*Given entries*
+++

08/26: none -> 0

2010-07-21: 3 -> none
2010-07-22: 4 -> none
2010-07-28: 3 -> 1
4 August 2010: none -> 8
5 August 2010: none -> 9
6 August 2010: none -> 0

+++

*What the task requires*
Go through the material above line by line and copy it exactly.

*Response for this exercise*
08/26: none -> 0

2010-07-21: 3 -> none
2010-07-22: 4 -> none
2010-07-28: 3 -> 1
4 August 2010: none -> 8
5 August 2010: none -> 9
6 August 2010: none -> 0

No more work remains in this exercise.